I am not naive enough to think that there are not dangerous places to sail and that modern day piracy doesn’t exist. I know that it does and I have read stories of sailors who have been murdered, but that does not change my mind when it comes to guns. I was talking to my friend Richie Wilson the other day, he of two-times Vendee Globe fame. Over a decade ago he was preparing to sail his trimaran through the South China sea, an area known for piracy. Richie sought advice on the subject of whether or not to carry a gun onboard. A local expert asked him if he had training in “the escalation of a gun battle.”
I know Rich well enough to know what the look on his face must have been like. Being trained in the escalation of a gun battle was not something that a New England liberal would have dabbled in and suffice is to say that he did not carry a weapon on board. It’s also suffice to say that he had no issues. Instead of a gun Richie carried a far more potent weapon; common sense. We are all capable of being stupid and the really dumb among us feel sure that they will be able to shoot themselves out of their stupidity. I am just suggesting that there may be other ways to skin this cat.

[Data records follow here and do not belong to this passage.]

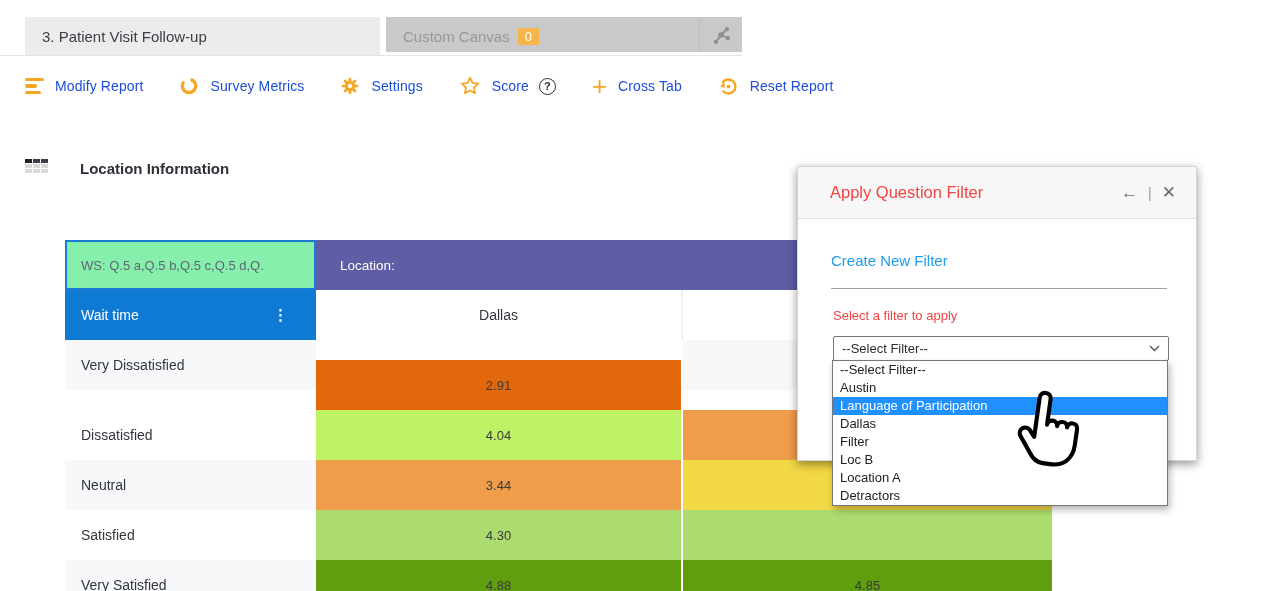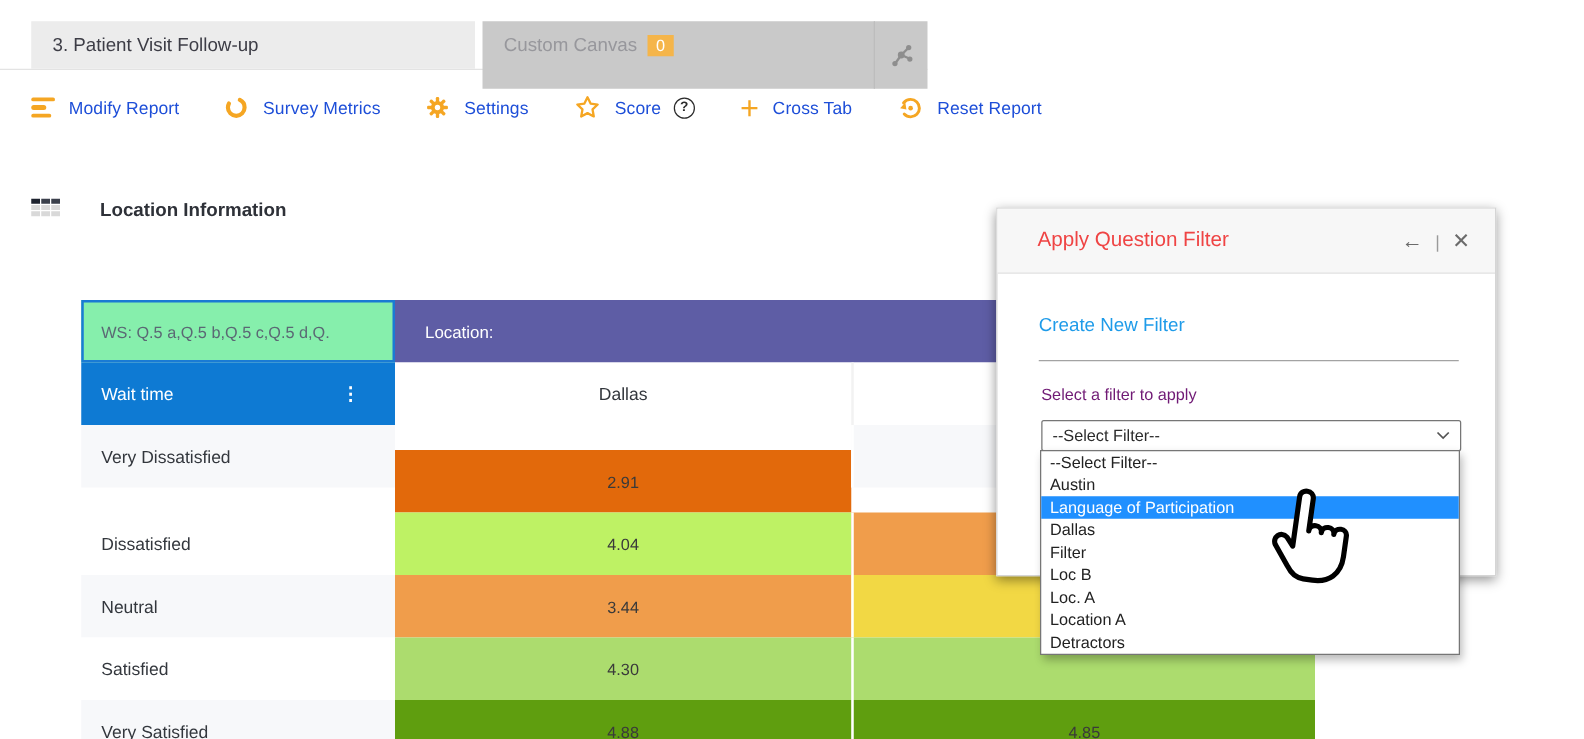"Custom Canvas" .tab-group { height: 54px -> 35px }
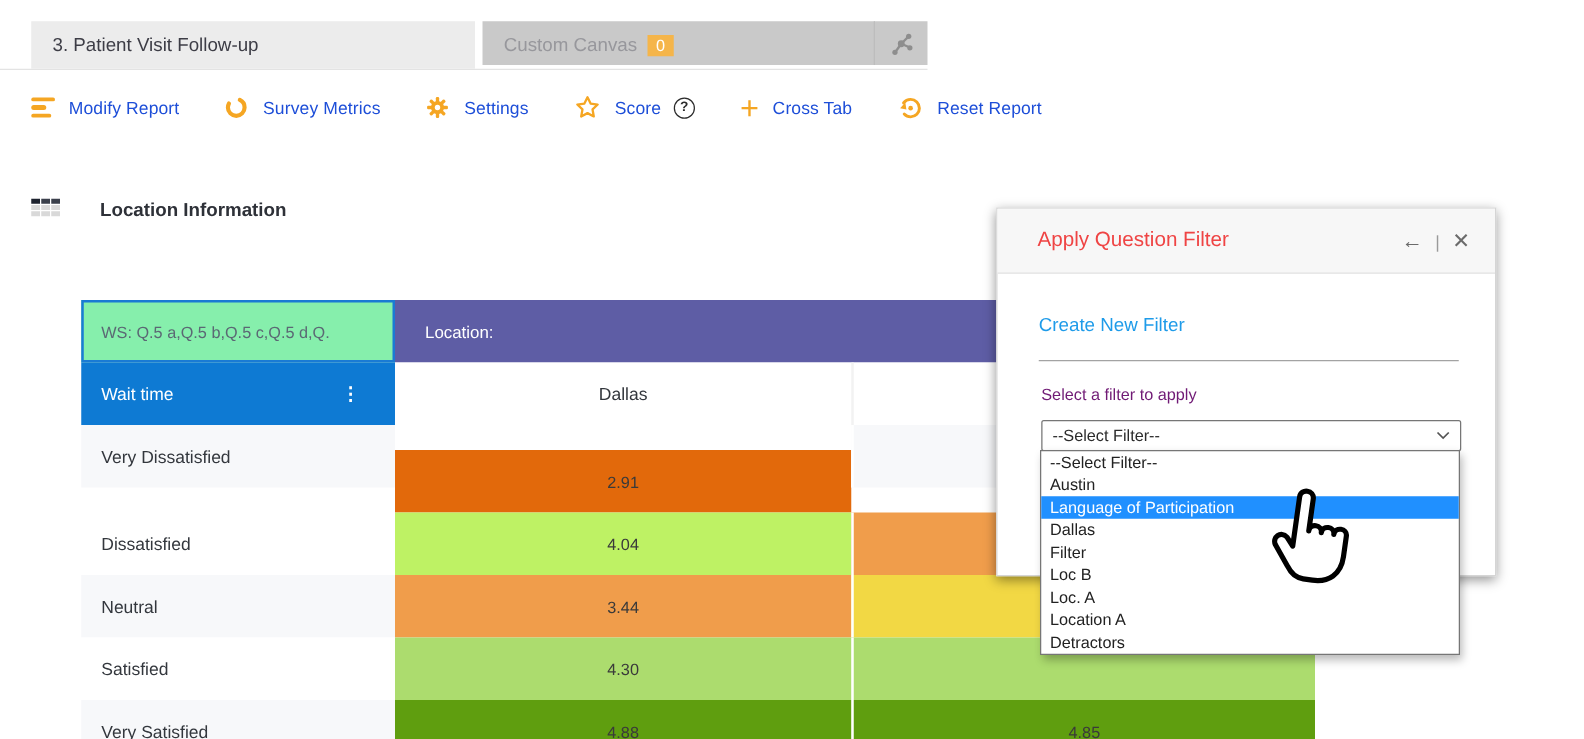"Select a filter to apply" .select-label { color: #701a75 -> #ef4444 }
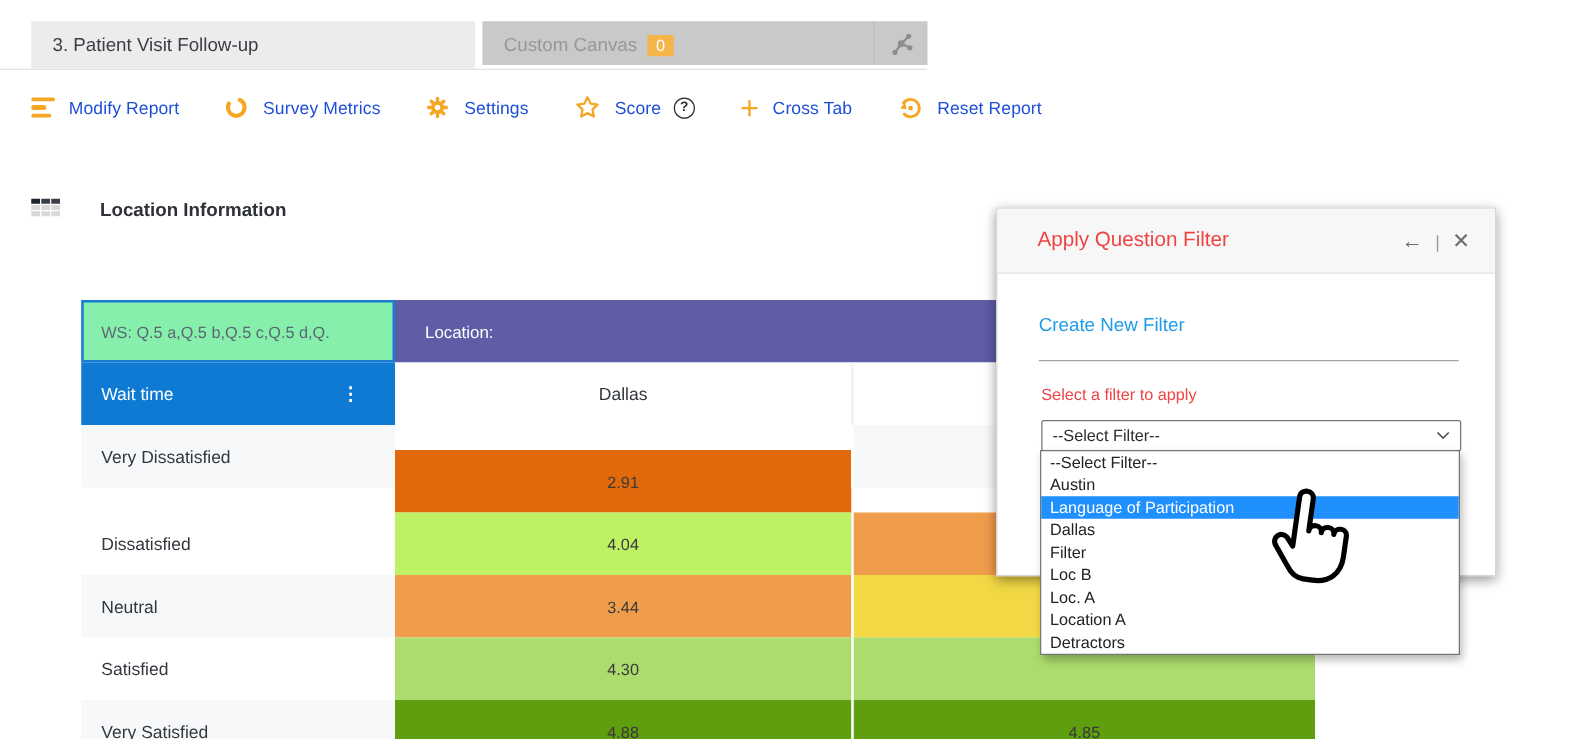"Loc. A" div.opt { html: <div>Loc. A</div> -> none }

How about we all take a leaf out of Joshua Slocum’s book. Slocum, as you may remember, was the first person to sail single-handed around the world. He was aboard his yacht Spray in the Strait of Magellan close to an area suggestively named Thief’s Bay. In his book he wrote, “I sprinkled the deck with tacks and saw to it that a few of them stood ‘business end’ up as it’s well known that one cannot stand on a tack without saying something about it.”  He continued, “I was asleep in the cabin, where the savages thought they ‘had me’ sloop and all, but changed their minds when they stepped on deck, for then they thought that I, or somebody else, had them. I had no need of a dog; they howled like a pack of hounds.” 
So there you go. Some common sense and a box of carpet tacks are all you need. Leave the guns at home and enjoy the feeling you get when you liberate yourself from the shackles of modern life, guns and all. – Brian Hancock.